**** INFORMATION PROVIDED ****

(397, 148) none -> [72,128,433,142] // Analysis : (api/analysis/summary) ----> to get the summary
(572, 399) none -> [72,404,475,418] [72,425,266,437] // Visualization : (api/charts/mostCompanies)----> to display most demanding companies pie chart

****
**** INFORMATION PROVIDED ****

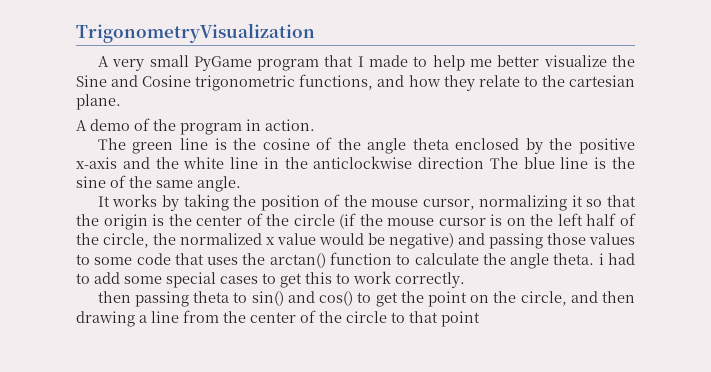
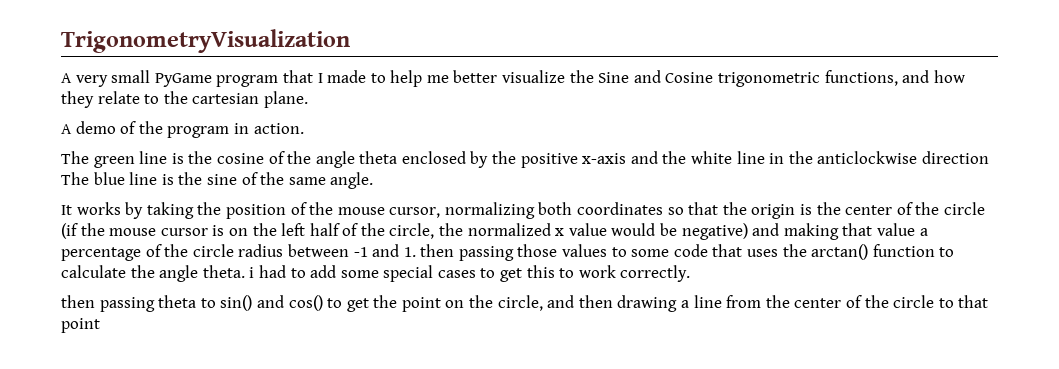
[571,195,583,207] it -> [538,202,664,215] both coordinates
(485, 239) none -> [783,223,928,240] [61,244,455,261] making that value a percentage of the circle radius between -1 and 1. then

****
**** INFORMATION PROVIDED ****

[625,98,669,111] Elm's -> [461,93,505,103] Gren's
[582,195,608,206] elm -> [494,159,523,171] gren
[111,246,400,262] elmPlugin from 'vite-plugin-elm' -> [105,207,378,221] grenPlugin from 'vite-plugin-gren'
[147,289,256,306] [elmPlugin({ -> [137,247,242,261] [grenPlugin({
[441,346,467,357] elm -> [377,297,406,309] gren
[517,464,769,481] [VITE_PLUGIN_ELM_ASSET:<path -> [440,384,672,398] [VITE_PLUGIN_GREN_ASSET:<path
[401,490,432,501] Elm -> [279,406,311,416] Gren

****

YOUR TASK: When you reach the line with "[571,195,583,207] it ->" in the records above, start writing out lines exactly, and stop once the line with "(485, 239) none" has been written; include nothing else.

PROBLEM SOLUTION:
[571,195,583,207] it -> [538,202,664,215] both coordinates
(485, 239) none -> [783,223,928,240] [61,244,455,261] making that value a percentage of the circle radius between -1 and 1. then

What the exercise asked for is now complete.